Così Newman concludeva il Tract 90 riferendosi ai "cattolici" della Chiesa d'Inghilterra:
"La Confessione protestante fu redatta col proposito di includere i cattolici e i cattolici non sarebbero stati esclusi da essa. Quel che fu economia nei riformatori è per noi una tutela. Ciò che era stato per noi allora motivo di imbarazzo, è motivo di imbarazzo ora per i protestanti. Non avevamo potuto trovare difetto nelle loro parole allora, non possono ora ripudiare il significato che noi diamo alle stesse" (cit. p. 106).
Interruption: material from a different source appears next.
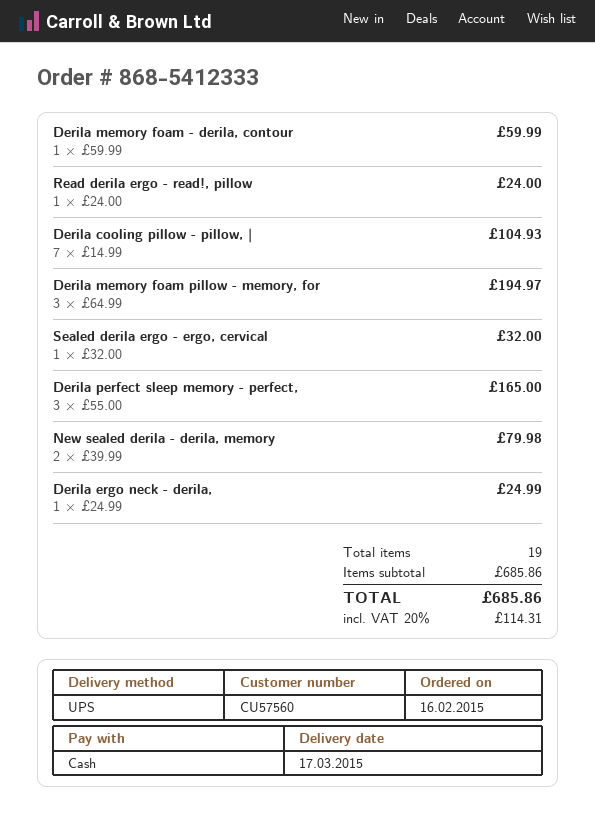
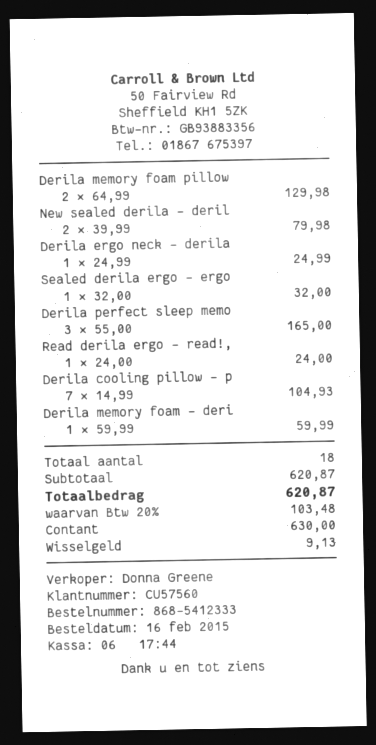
Derila memory foam pillow - memory, for: 3 x 64.99 = 194.97 -> 2 x 64.99 = 129.98
total quantity: 19 -> 18
subtotal: 685.86 -> 620.87
tax: 20% = 114.31 -> 20% = 103.48
total: 685.86 -> 620.87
Si trattava in fondo di un estremo tentativo di ermeneutica della continuità destinato ad accendere un conflitto più profondo di quanto una dichiarata rottura avrebbe potuto fare. Il "significato che noi diamo alle stesse" era la fede cattolica che i protestanti non avrebbero mai accettato.
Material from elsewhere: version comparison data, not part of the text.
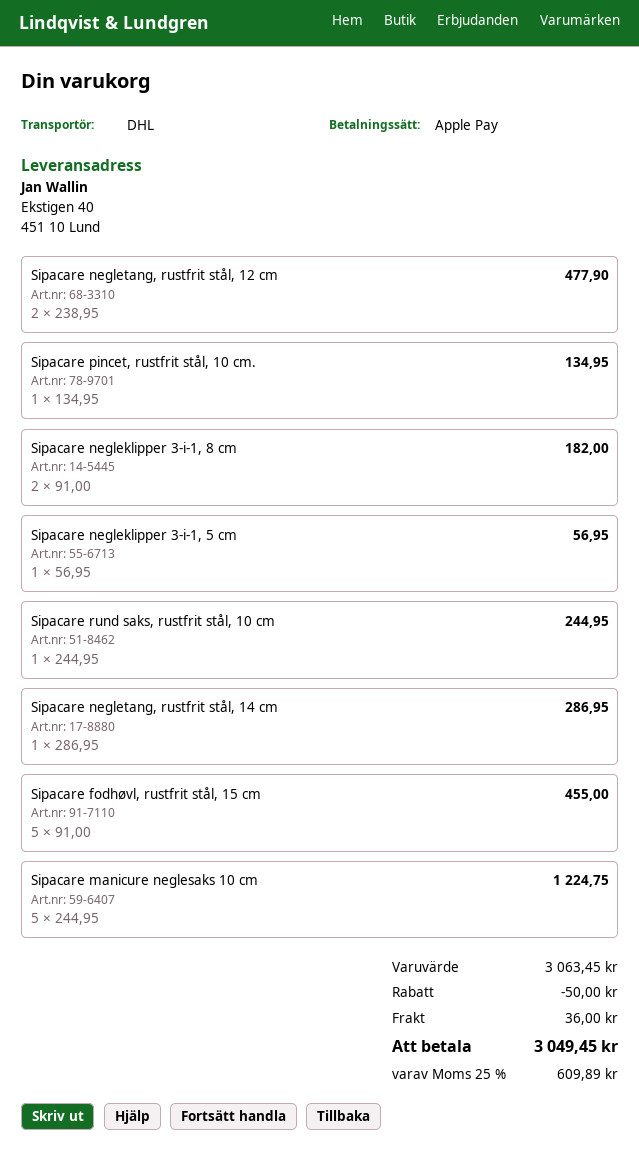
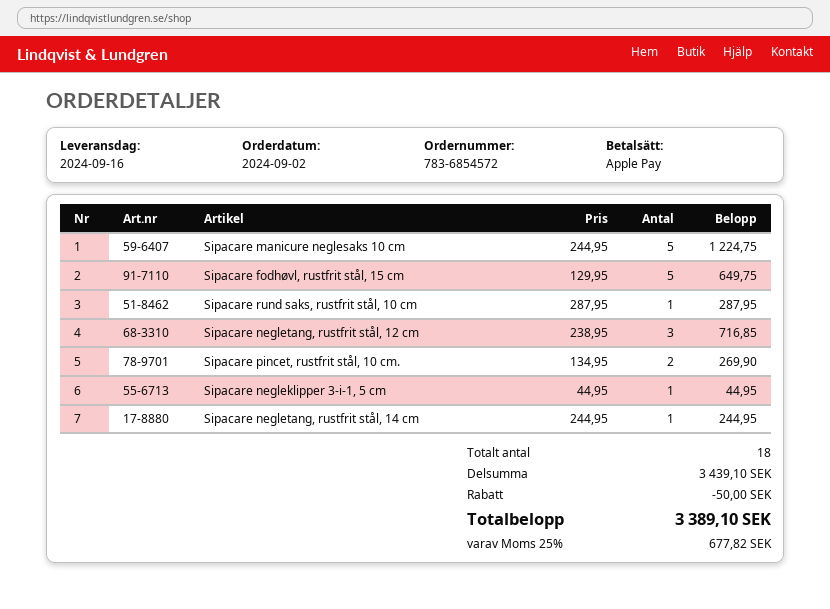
Sipacare negletang, rustfrit stål, 12 cm: 2 x 238.95 = 477.90 -> 3 x 238.95 = 716.85
Sipacare pincet, rustfrit stål, 10 cm.: 1 x 134.95 = 134.95 -> 2 x 134.95 = 269.90
Sipacare negleklipper 3-i-1, 8 cm: 2 x 91.00 = 182.00 -> none
Sipacare negleklipper 3-i-1, 5 cm: 1 x 56.95 = 56.95 -> 1 x 44.95 = 44.95
Sipacare rund saks, rustfrit stål, 10 cm: 1 x 244.95 = 244.95 -> 1 x 287.95 = 287.95
Sipacare negletang, rustfrit stål, 14 cm: 1 x 286.95 = 286.95 -> 1 x 244.95 = 244.95
Sipacare fodhøvl, rustfrit stål, 15 cm: 5 x 91.00 = 455.00 -> 5 x 129.95 = 649.75
subtotal: 3063.45 -> 3439.10
shipping: 36.00 -> none
tax: 25% = 609.89 -> 25% = 677.82
total: 3049.45 -> 3389.10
Ancora nel 1841, in seguito alla pubblicazione del Tract 90, Newman scriveva in una lettera indirizzata al Reverendo R.W. Jelf:
"Devo confessare di essermi turbato a mia volta del fatto che persone che hanno sopportato pazientemente negli anni passati e al presente disconoscimenti del Credo di Atanasio e della dottrina della rigenerazione battesimale si siano ora allarmati tanto quando un membro dell'università, senza il proprio nome, ha fatto affermazioni nell'opposta direzione. Nè mi posso pentire di ciò che ho pubblicato" (cit. p. 135).
Newman e i suoi amici si turbarono un poco, poi venne il tempo della preghiera e dell'eremo di Littlemore, e infine l'ora del ritorno alla perfetta fede cattolica. I Trentanove Articoli non furono più un problema.
Distrattamente si potrebbe pensare a una storia d'oggi.